Pour des préoccupations alimentaires, le tueur va souvent au-devant des souhaits de celui qui l’aide ou le nourrit, et qu’il estime visé par les enquêtes trop critiques du journaliste.
Hôtel Ivoire, Palais du Luxembourg, Bibliothèque nationale François Mitterrand… De Paris à Abidjan, le dixième anniversaire de l’assassinat, le 2 novembre 2013, de Ghislaine Dupont et Claude Verlon, à Kidal, au Mali, a été pleinement commémoré par RFI et l’Association des Amis de nos deux confrères. En attendant de voir la justice passer, peut-on, au moins, se consoler de ces beaux hommages rendus dans des cadres plutôt prestigieux ?
L’on peut se réjouir, en effet, des hommages et de la perpétuation de cette bourse Ghislaine Dupont – Claude Verlon, décernée à deux lauréats, chaque année, au terme d’une formation dispensée à une vingtaine de journalistes et techniciens de reportage africains. C’est, désormais, une institution, d’autant plus utile que l’on ne cesse de s’interroger sur la difficulté du métier de journaliste dans une certaine Afrique.

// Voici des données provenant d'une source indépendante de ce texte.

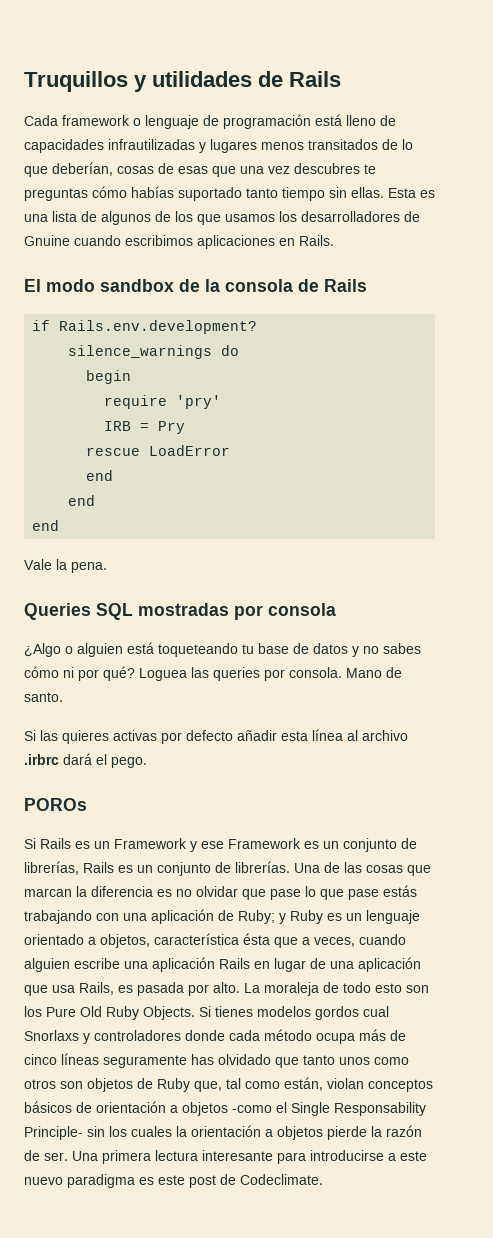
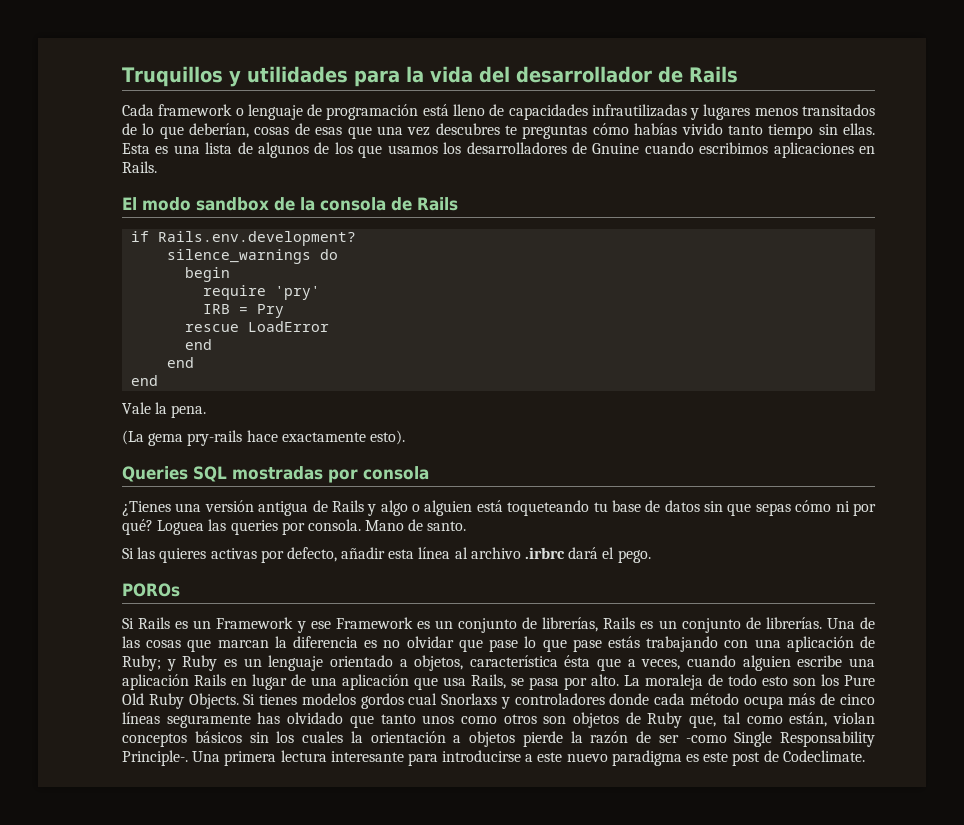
- Truquillos y utilidades de Rails
+ Truquillos y utilidades para la vida del desarrollador de Rails
- Cada framework o lenguaje de programación está lleno de capacidades infrautilizadas y lugares menos transitados de lo que deberían, cosas de esas que una vez descubres te preguntas cómo habías suportado tanto tiempo sin ellas.
+ Cada framework o lenguaje de programación está lleno de capacidades infrautilizadas y lugares menos transitados de lo que deberían, cosas de esas que una vez descubres te preguntas cómo habías vivido tanto tiempo sin ellas.
+ (La gema pry-rails hace exactamente esto).
- ¿Algo o alguien está toqueteando tu base de datos y no sabes cómo ni por qué?
+ ¿Tienes una versión antigua de Rails y algo o alguien está toqueteando tu base de datos sin que sepas cómo ni por qué?
- Si las quieres activas por defecto añadir esta línea al archivo .irbrc dará el pego.
+ Si las quieres activas por defecto, añadir esta línea al archivo .irbrc dará el pego.
- Una de las cosas que marcan la diferencia es no olvidar que pase lo que pase estás trabajando con una aplicación de Ruby; y Ruby es un lenguaje orientado a objetos, característica ésta que a veces, cuando alguien escribe una aplicación Rails en lugar de una aplicación que usa Rails, es pasada por alto.
+ Una de las cosas que marcan la diferencia es no olvidar que pase lo que pase estás trabajando con una aplicación de Ruby; y Ruby es un lenguaje orientado a objetos, característica ésta que a veces, cuando alguien escribe una aplicación Rails en lugar de una aplicación que usa Rails, se pasa por alto.
- Si tienes modelos gordos cual Snorlaxs y controladores donde cada método ocupa más de cinco líneas seguramente has olvidado que tanto unos como otros son objetos de Ruby que, tal como están, violan conceptos básicos de orientación a objetos -como el Single Responsability Principle- sin los cuales la orientación a objetos pierde la razón de ser.
+ Si tienes modelos gordos cual Snorlaxs y controladores donde cada método ocupa más de cinco líneas seguramente has olvidado que tanto unos como otros son objetos de Ruby que, tal como están, violan conceptos básicos sin los cuales la orientación a objetos pierde la razón de ser -como Single Responsability Principle-.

Souvent indésirables, mais toujours indispensables, les journalistes, par leur curiosité, dérangent toujours les dirigeants politiques, qui rechignent à s’expliquer ou à rendre des comptes. Même dans les grandes démocraties, les journalistes sérieux et exigeants font peur, depuis que, par leurs enquêtes, Bob Woodward et Carl Bernstein du Washington Post ont, de fait, contraint le président Richard Nixon à la démission, en août 1974.
Détester un journaliste, soit ! Mais, vouloir le faire tuer est antidémocratique…

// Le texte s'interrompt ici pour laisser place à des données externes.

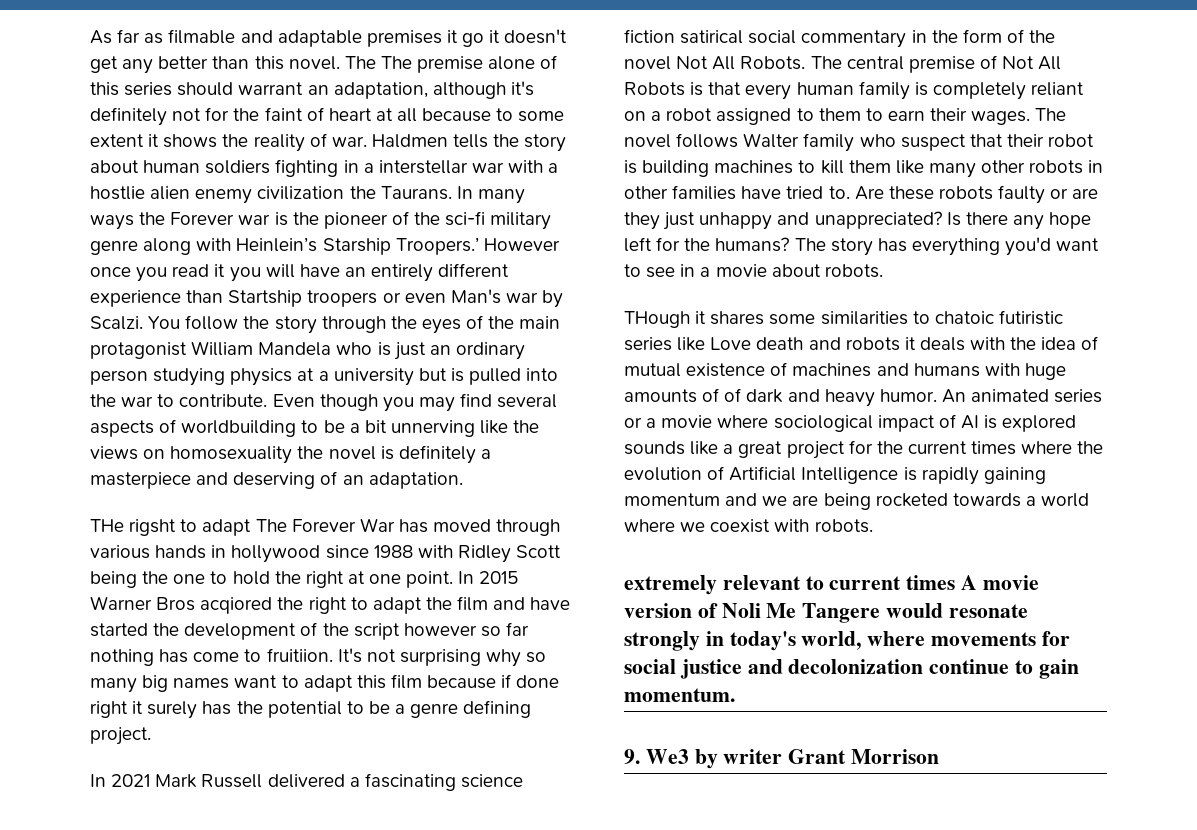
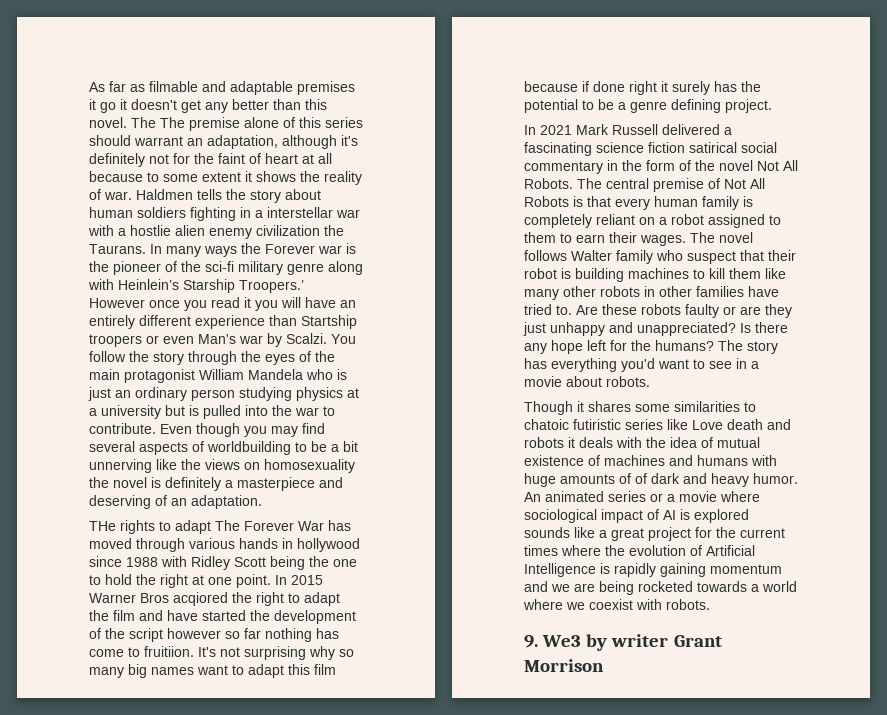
- THe rigsht to adapt The Forever War has moved through various hands in hollywood since 1988 with Ridley Scott being the one to hold the right at one point.
+ THe rights to adapt The Forever War has moved through various hands in hollywood since 1988 with Ridley Scott being the one to hold the right at one point.
- THough it shares some similarities to chatoic futiristic series like Love death and robots it deals with the idea of mutual existence of machines and humans with huge amounts of of dark and heavy humor.
+ Though it shares some similarities to chatoic futiristic series like Love death and robots it deals with the idea of mutual existence of machines and humans with huge amounts of of dark and heavy humor.
- extremely relevant to current times A movie version of Noli Me Tangere would resonate strongly in today's world, where movements for social justice and decolonization continue to gain momentum.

Sans doute y en a-t-il qui, par moments, auraient envie d’étrangler tel ou tel journaliste, trop… insistant. Mais il n’y a guère que dans certains types de régimes que l’on ose attenter à la vie d’un journaliste. Ceux qui ont commandité l’enlèvement et l’assassinat de Ghislaine Dupont et Claude Verlon se rapprochent davantage des trafiquants et autres bandits de grands chemins, qui s’abritent derrière de douteuses idéologies politico-religieuses, pour courir après de juteuses rançons. Même ceux-là auraient gardé nos deux confrères en vie, pour les monnayer, si, trahis par la mécanique, ils n’avaient perdu leur sang-froid. Ces assassinats relevaient d’une certaine… inintelligence.
Par contre, souvenez-vous de Jean Hélène, abattu, il y a tout juste vingt ans, par un policier zélé, qui avait peut-être entendu un de ses patrons (ou proche, bien placé au bord de la « mangeoire ») se plaindre du travail du correspondant de RFI à Abidjan. Au nom des miettes que ce sergent pouvait recueillir auprès dudit patron, il s’est comporté comme si le travail de Jean Hélène était une menace pour sa panse. Il a donc armé sa kalachnikov, pour l’assassiner d’une balle en pleine tête. Pour ce meurtre gratuit, auquel le tribunal militaire a cru devoir trouver des circonstances atténuantes, il a écopé de dix-sept ans de prison. De telles dérives découlent du rapport mercantile qu’ont nombre de politiciens africains au pouvoir, et que l’on retrouve dans des assassinats comme ceux de Norbert Zongo, en décembre 1998, au Burkina ou, plus récemment, de Martinez Zogo, au Cameroun. Pour des préoccupations alimentaires, le tueur va donc au-devant des souhaits de celui qui l’aide ou le nourrit, et qu’il estime visé par les enquêtes trop critiques du journaliste.
Enquêter sur un homme politique puissant serait-il donc suicidaire ?
Oui. Ces puissants et leurs serviteurs zélés devraient pourtant savoir que le journaliste sérieux, dont ils désapprouvent aujourd’hui les critiques, peut, demain, les défendre, lorsque à leur tour, ils auront, eux-mêmes, perdu le pouvoir, victimes, des injustices de leurs successeurs. Les bouleversements politiques en cours, ici et là sur le continent, indiquent que le fait d’être au pouvoir aujourd’hui ne prémunit nullement contre une cure d’opposition. Détester un journaliste objectif et courageux, au point de vouloir l’assassiner, revient donc à se priver d’une plume ou d’une voix qui pourrait, demain, voler à votre secours. Tout comme il met à nu vos excès et abus d’aujourd’hui, vous pourriez vous réjouir de voir ce journaliste attaché aux principes plutôt qu’à un régime ou à des intérêts partisans dénoncer, demain, les injustices dont, à votre tour, vous seriez victimes.